§ **SOURCE DATA**
--------
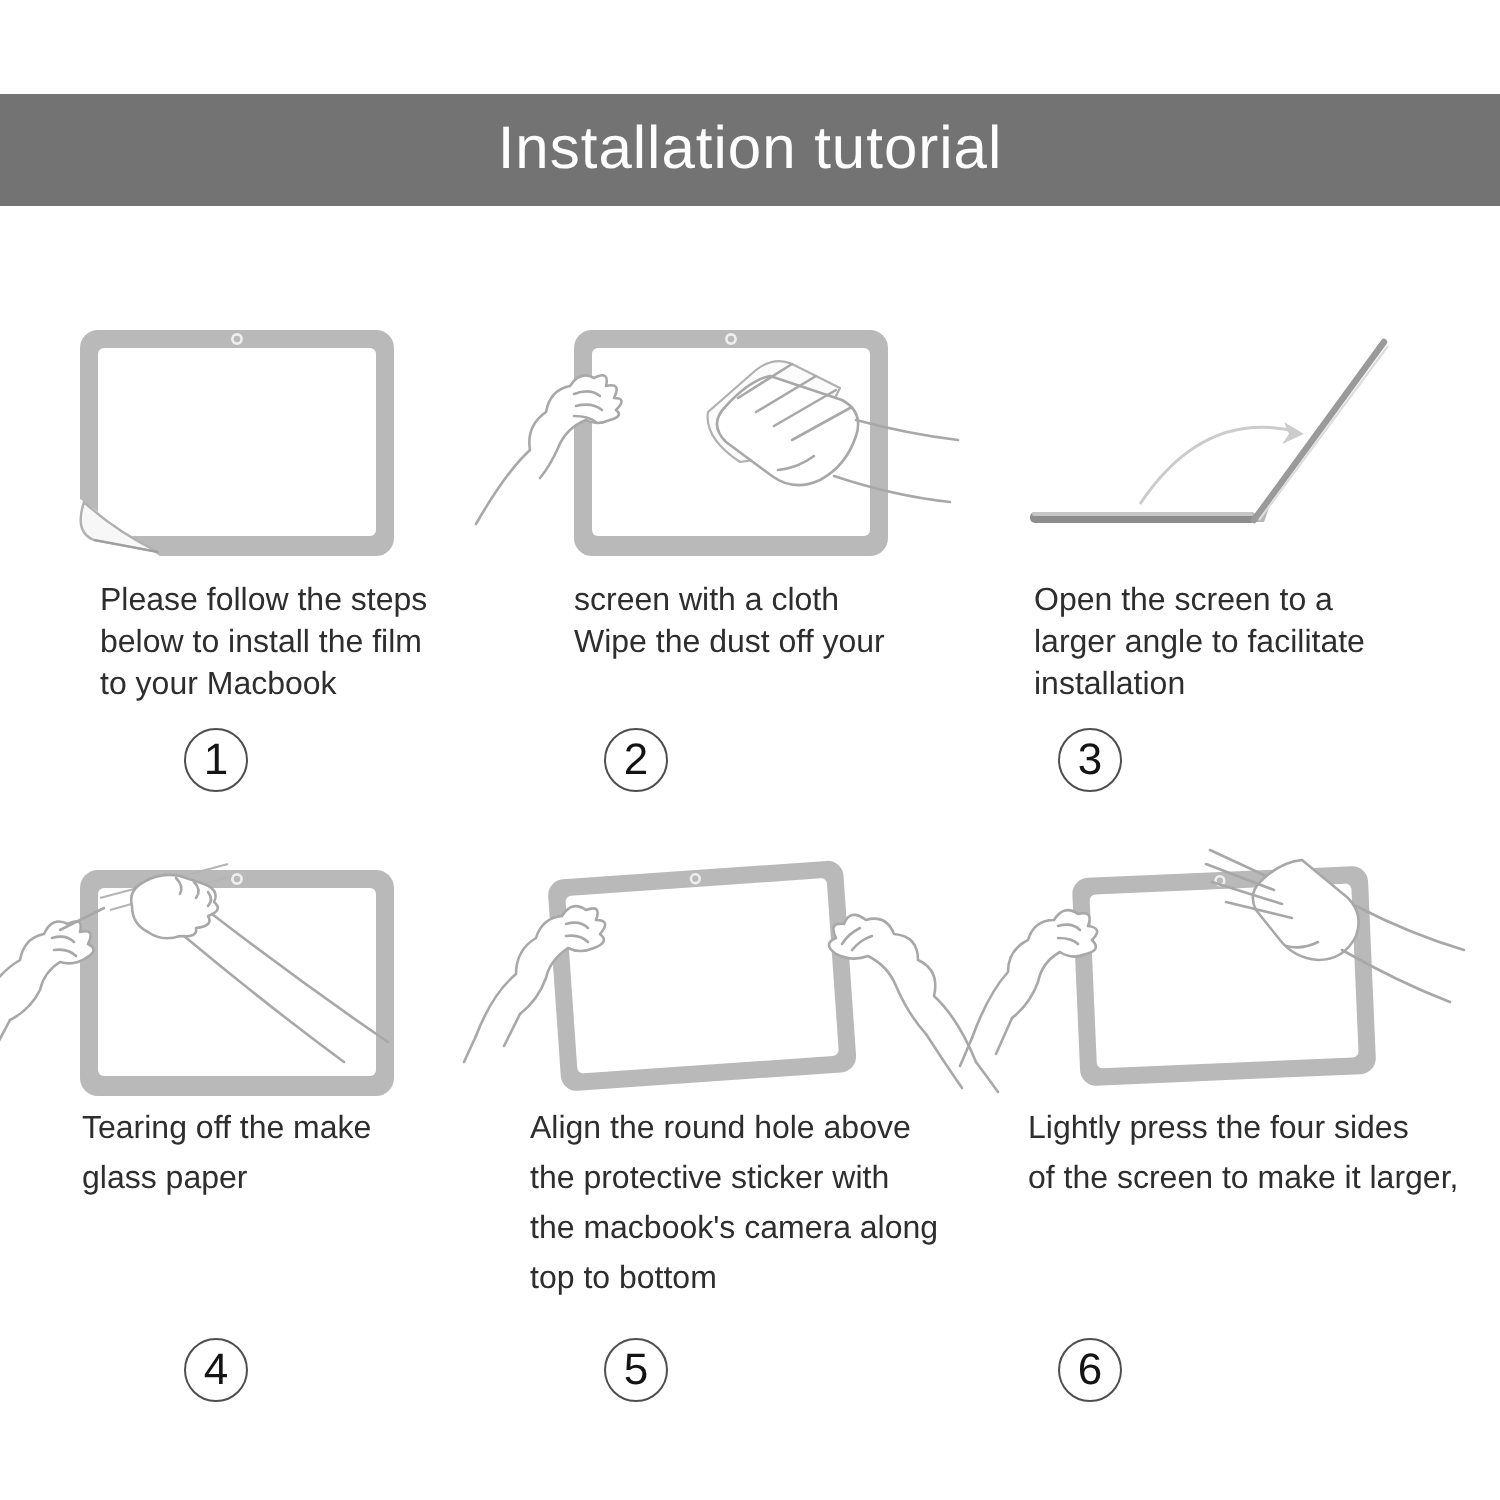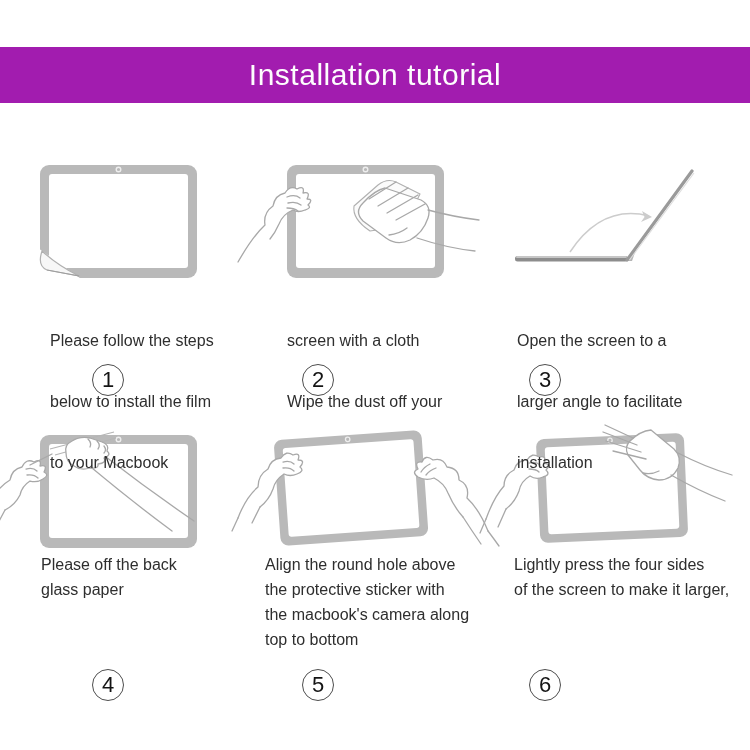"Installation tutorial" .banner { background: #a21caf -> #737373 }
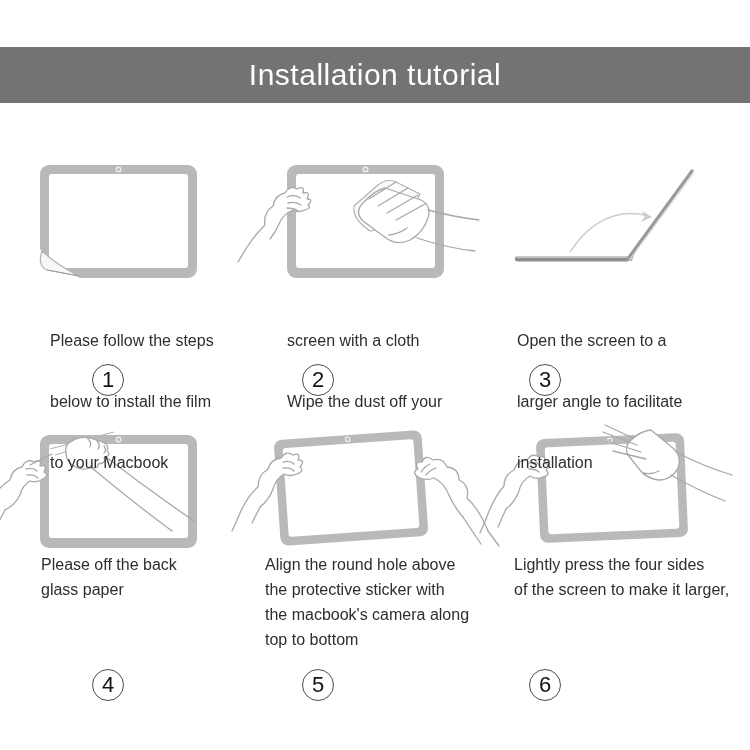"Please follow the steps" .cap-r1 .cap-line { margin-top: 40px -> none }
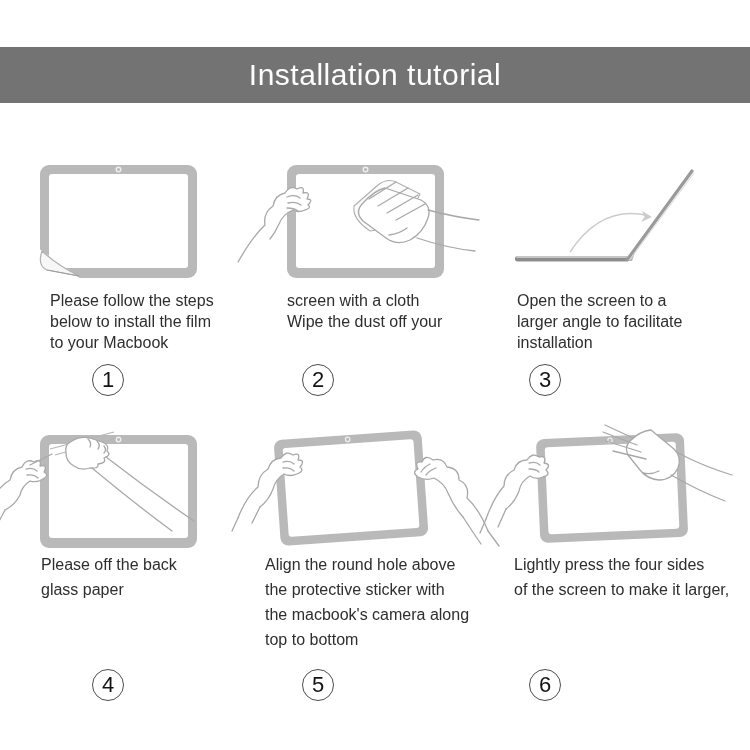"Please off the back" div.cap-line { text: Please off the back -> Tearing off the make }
--------
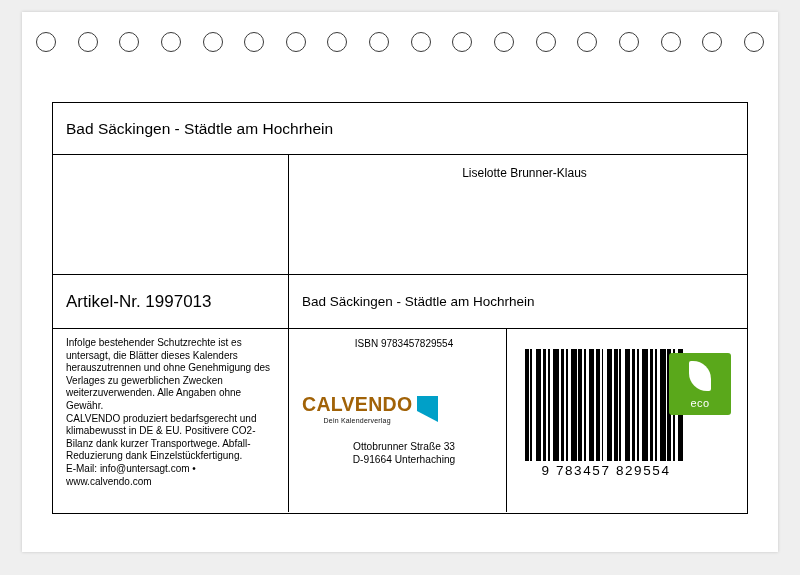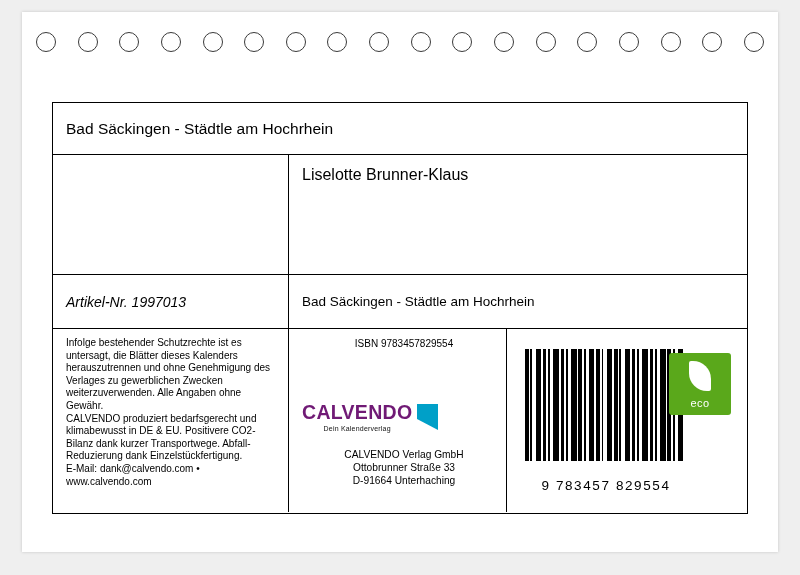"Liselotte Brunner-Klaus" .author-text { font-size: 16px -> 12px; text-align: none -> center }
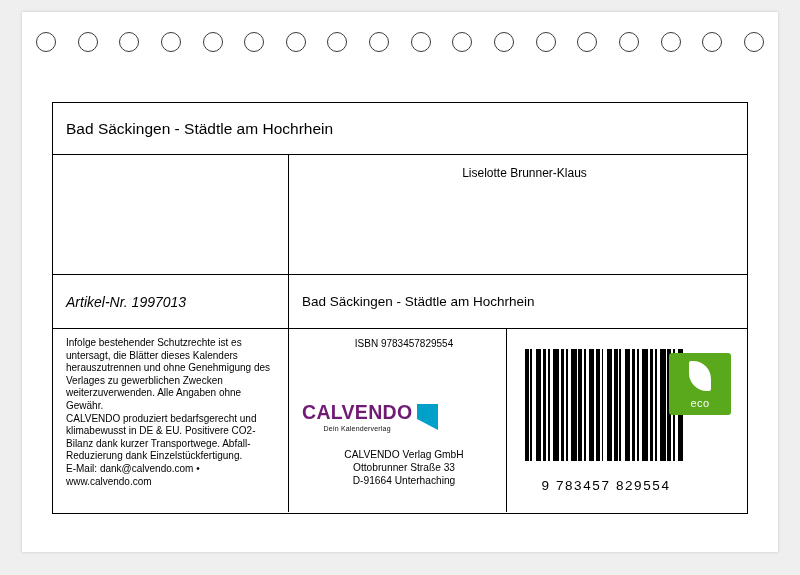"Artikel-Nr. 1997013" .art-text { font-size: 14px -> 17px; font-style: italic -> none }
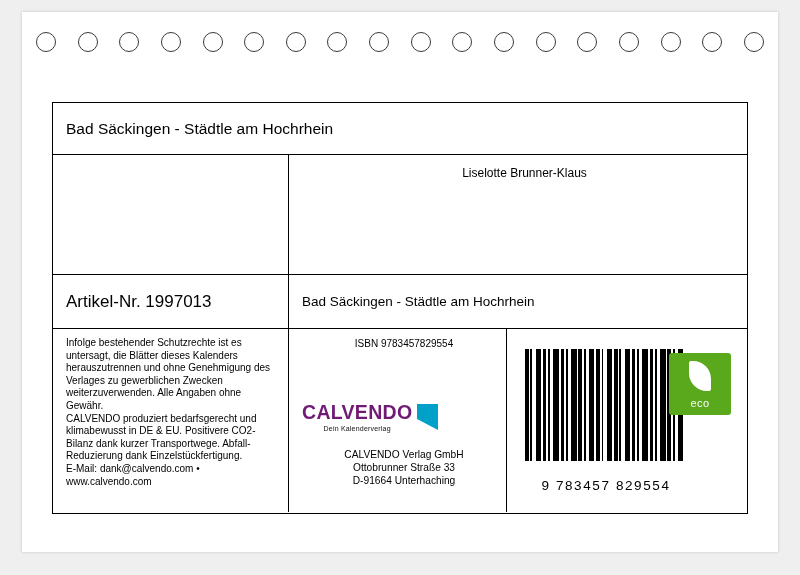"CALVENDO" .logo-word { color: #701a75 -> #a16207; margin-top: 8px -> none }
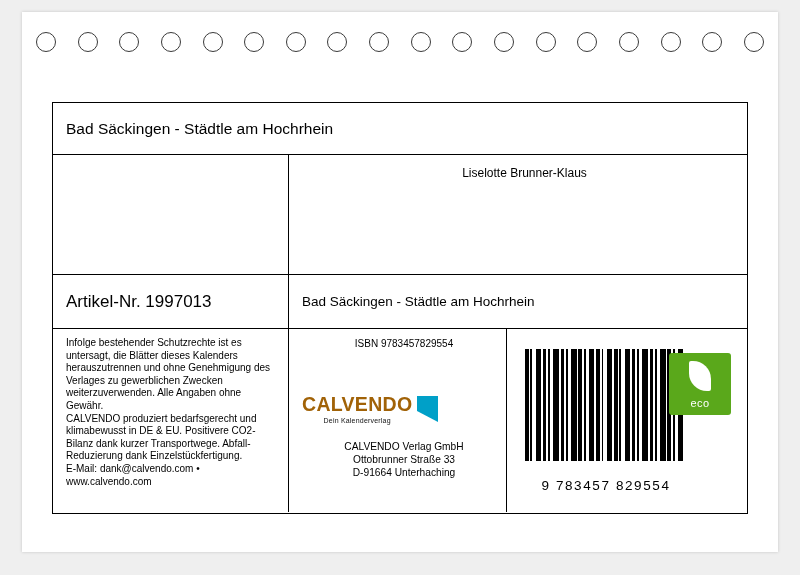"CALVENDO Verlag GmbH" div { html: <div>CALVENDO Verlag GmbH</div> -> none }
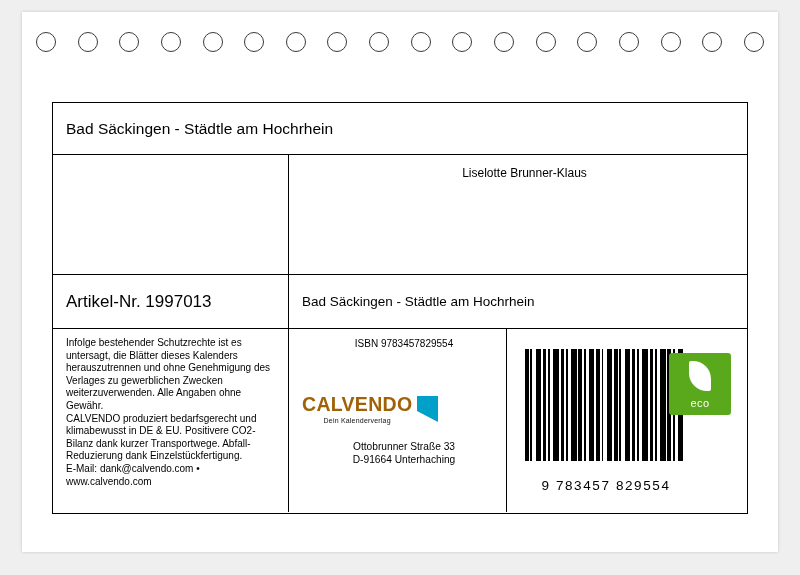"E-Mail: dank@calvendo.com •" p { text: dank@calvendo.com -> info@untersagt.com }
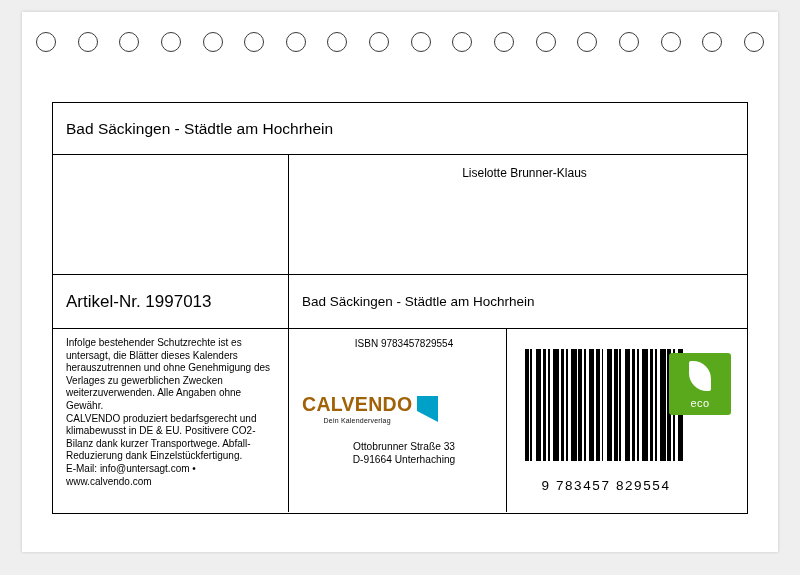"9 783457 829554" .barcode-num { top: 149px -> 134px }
--------
§ **WHAT YOU SHOULD DO**
Text only, no pictures: please print exactly the lines above from the line with "background: #a21caf ->" up to and including the line with "text: Please off", and nothing else.

§ **RESULT OF THIS TASK**
"Installation tutorial" .banner { background: #a21caf -> #737373 }
"Please follow the steps" .cap-r1 .cap-line { margin-top: 40px -> none }
"Please off the back" div.cap-line { text: Please off the back -> Tearing off the make }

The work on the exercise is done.